Brad Priest, principal of Garber’s School of Interior Design in Elkhart, Ind. Which offers a wide range of home décor and gifts in addition to interior design services. “We had this handcrafted piece of glass art that was overlooked so I brought it front and center when entering our store and within a week this wonderful piece was sold out.”

With more competition online than ever before, retailers with brick-and-mortar locations have to work even harder to capture consumers’ attention, with vibrant and eye-catching displays in front windows as well as throughout the store.

What is behind the vignette?

Sometimes product categories need to be addressed individually, and there are a bunch of ways to show a variety of lamps or carpets.

“Any answer to the methods will always depend on the goals of the show,” Lamb said. “Is the idea of ​​sending a directional message? If so, a vignette focusing on a one-way style really offers the best approach. If instead the idea is to highlight a color – consumers always shop for color first – it is show-based On a color palette or monochrome display it makes the most sense (and will provide the most impact).”

Mallory said vignettes are a great way to showcase accents and accessories, but freestanding shelving units and pedestals are great space-saving solutions for displaying product categories.

To maximize limited floor space, retailers suggest incorporating distinctive pieces and accessories into vignettes, as well as using a category wall.

Online trade

How do you bring add-on and accent sales to the online world?

“The most important thing is… making sure your links work,” Lamb said. “Then don’t forget to suggest a companion piece. I love the way some online clothing retailers recommend various outfits built around the single piece you’re looking for. The same concept can be used for pillows or portable lighting.”

Schwarzkopf, who often works with Lamb on retail presentations, added, “Organizing and personalizing is also a great idea. … Proposing related constructions is a great way to present a solution and generate additional sales. But it can’t be haphazard. There has to be A thoughtful and purposeful rationale for the recommendation.”

Kortenbach said there are so many areas of home décor and accents that Timber & Fieldstone does its best to bring complementary classes together online. It displays stock photos of products on its website but adds photos of the product displayed in the store with other products or merchandise nested in the vignette.

It frequently updates its featured products online with items that can be easily paired with other premium items. “It helps drive sales and drives the product,” Kortenbach said.

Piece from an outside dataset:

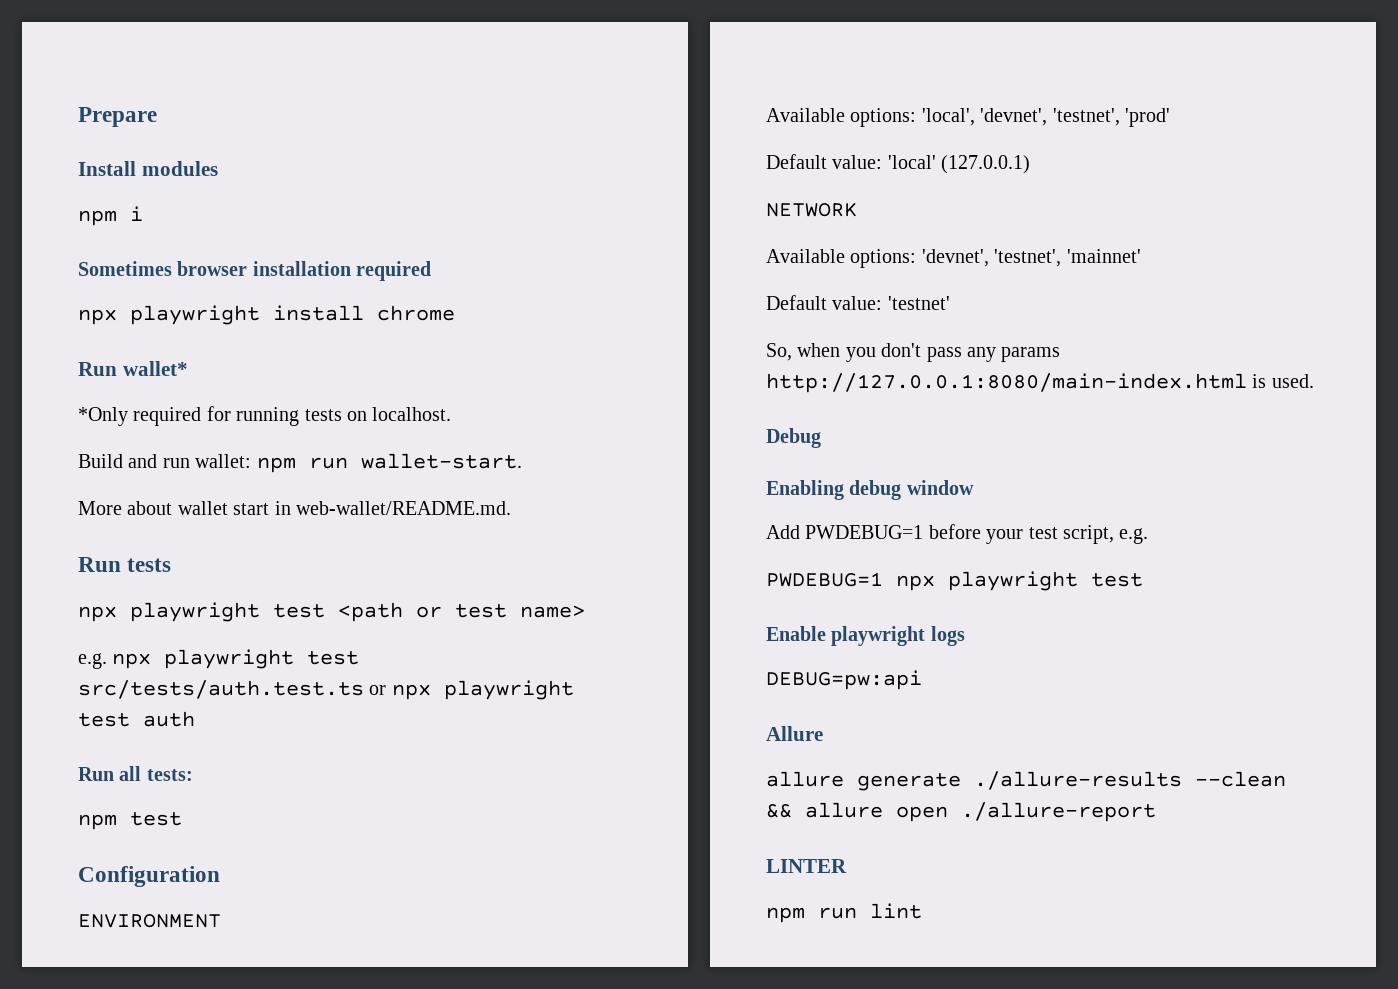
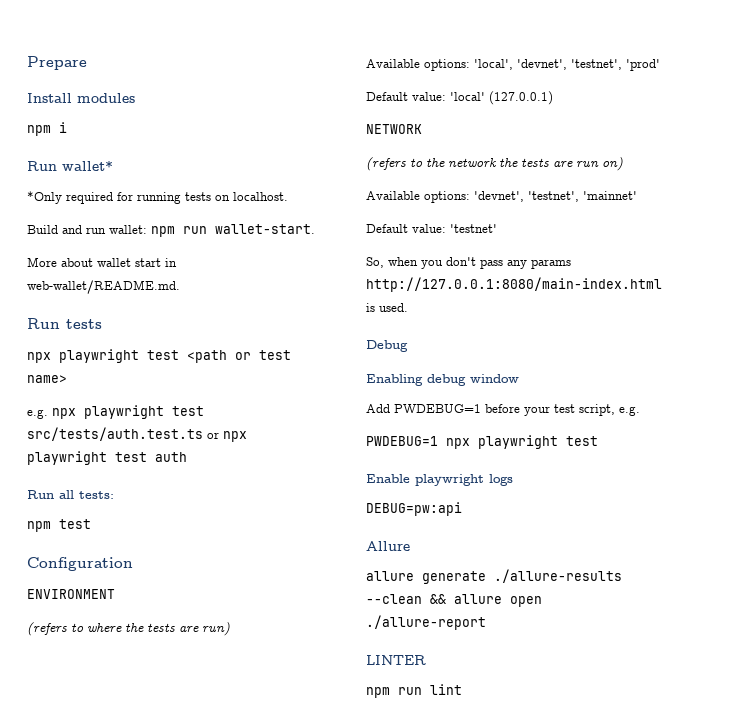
[78,261,432,281] [78,305,455,325] // Sometimes browser installation required // npx playwright install chrome -> (67, 127) none
(221, 921) none -> [27,622,230,636] // (refers to where the tests are run)
(857, 209) none -> [366,157,623,171] // (refers to the network the tests are run on)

“Not only do we want our displays to be eye-catching in-store, but we also want our displays to be well photographed,” he added. “Better photos posted online, not only by our social media accounts but by customers, create an increase in new followers and new shoppers in the store and encourage word-of-mouth recommendations for our store.”

Whether online or in-store, great commerce sells the product and retailers and experts agree.

“The way you present it is everything,” Mallory said. “The environment you create, the way you mix and arrange things, has to create a mood. It has to make the buyer want to be a part of that story. Besides the screen, the lighting, the music and the fragrance are all part of what I call ‘seduction’.”

Editors Lauren Roses, Anne Flynn Wear, and Thomas Lester contributed to this report. Home Accents Today is a sister publication of Furniture Today.